### Description of the task
Only lines holding the word "text" are wanted. Copy them from the listing below.
══ Recorded information
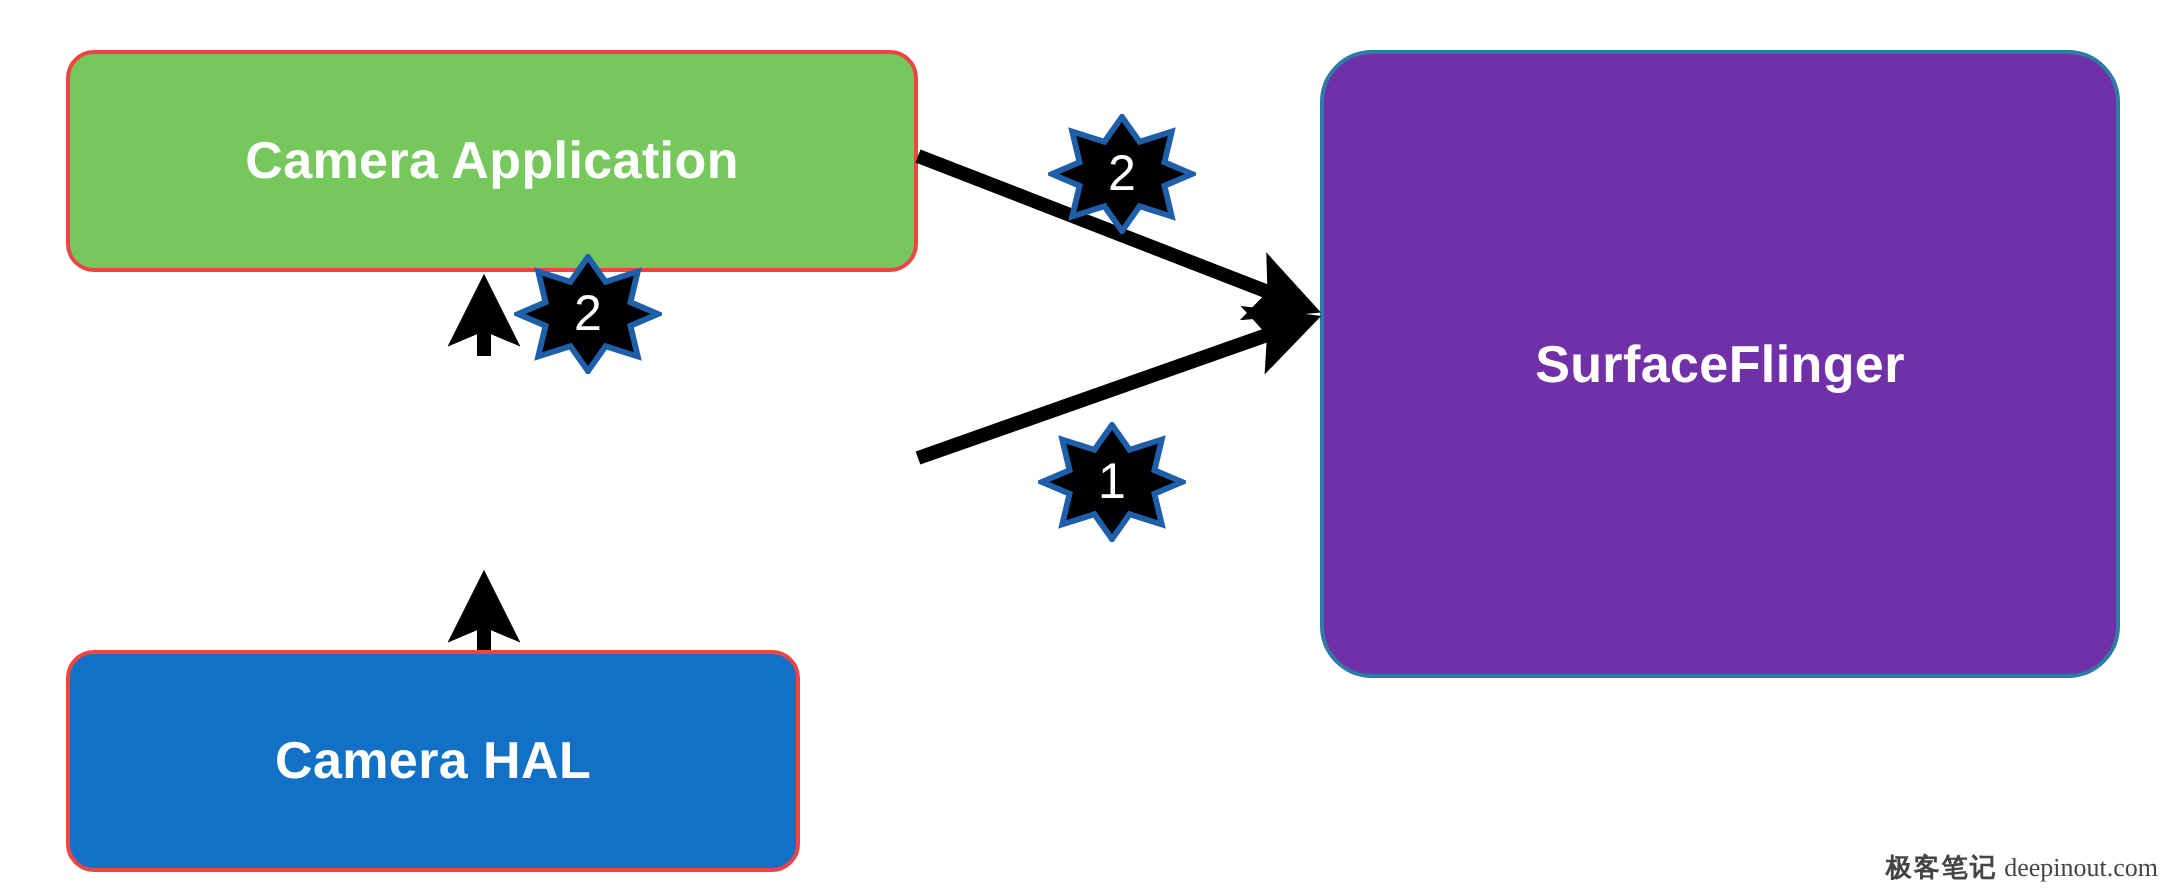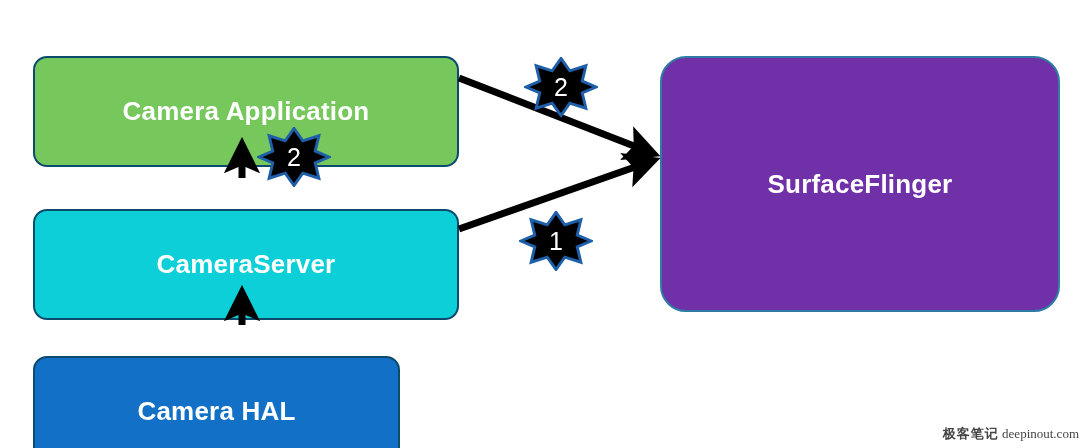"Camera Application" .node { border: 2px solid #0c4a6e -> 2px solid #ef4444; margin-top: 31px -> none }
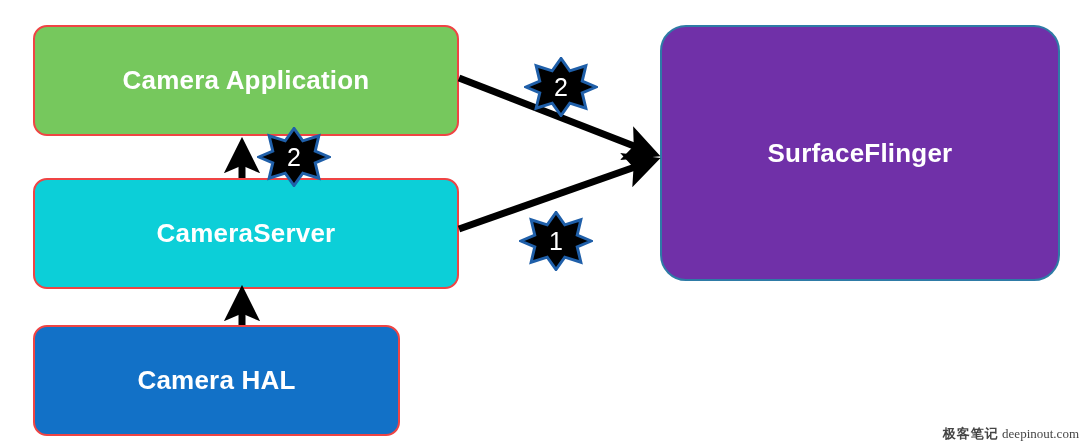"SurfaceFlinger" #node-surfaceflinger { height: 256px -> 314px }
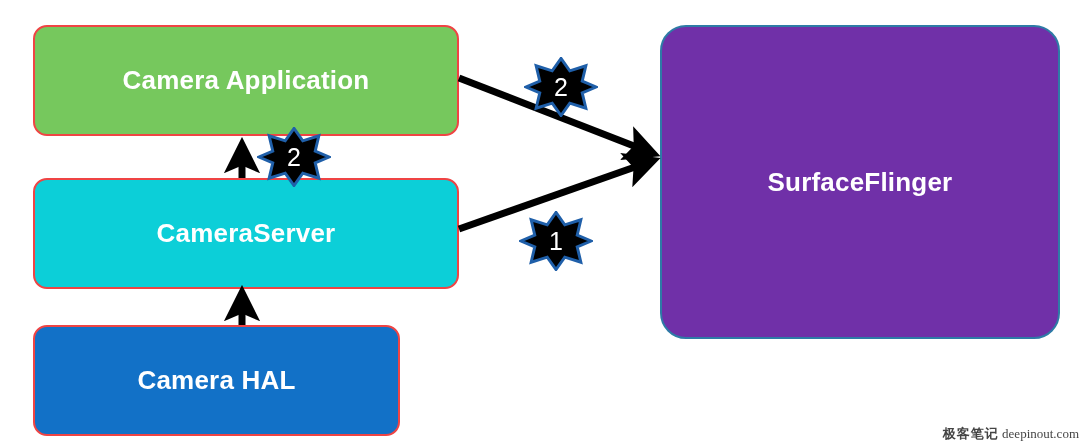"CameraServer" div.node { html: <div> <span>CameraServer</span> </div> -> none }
════
══ Recorded information
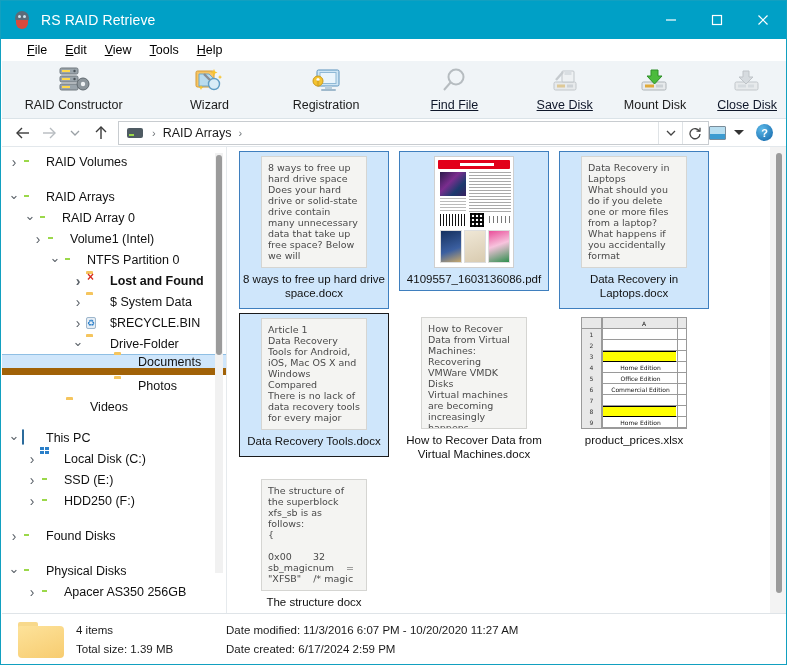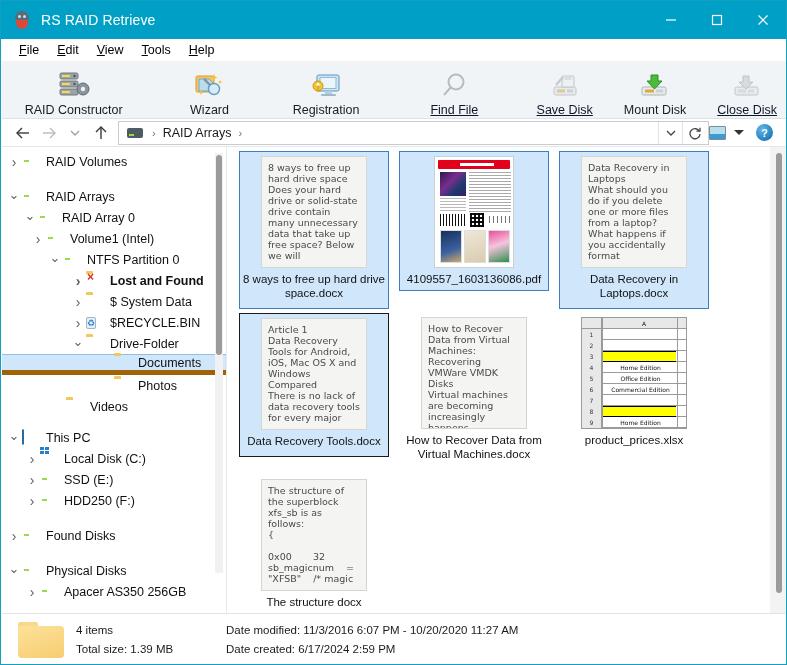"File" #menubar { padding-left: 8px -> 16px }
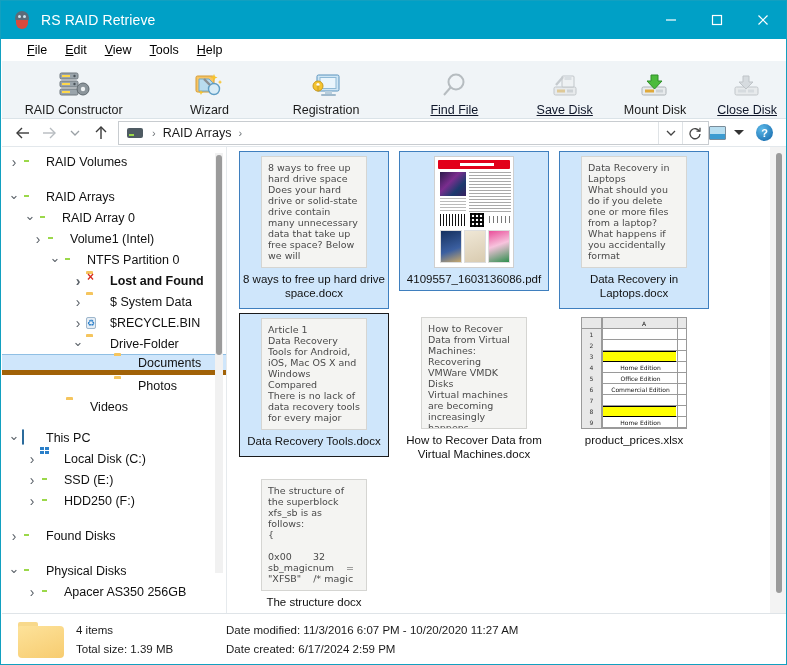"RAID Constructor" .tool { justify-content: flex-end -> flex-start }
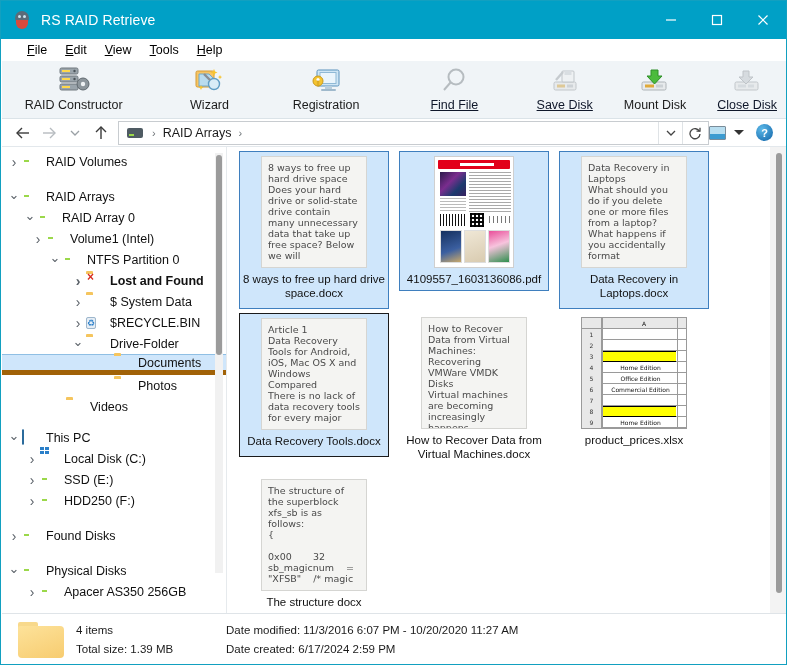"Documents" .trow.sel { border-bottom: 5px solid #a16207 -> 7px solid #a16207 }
════
══ Recorded information
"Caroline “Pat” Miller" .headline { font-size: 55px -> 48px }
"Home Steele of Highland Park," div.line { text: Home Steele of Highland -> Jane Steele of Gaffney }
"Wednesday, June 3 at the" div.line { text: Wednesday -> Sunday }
════
### Response to the exercise
"Home Steele of Highland Park," div.line { text: Home Steele of Highland -> Jane Steele of Gaffney }
"Wednesday, June 3 at the" div.line { text: Wednesday -> Sunday }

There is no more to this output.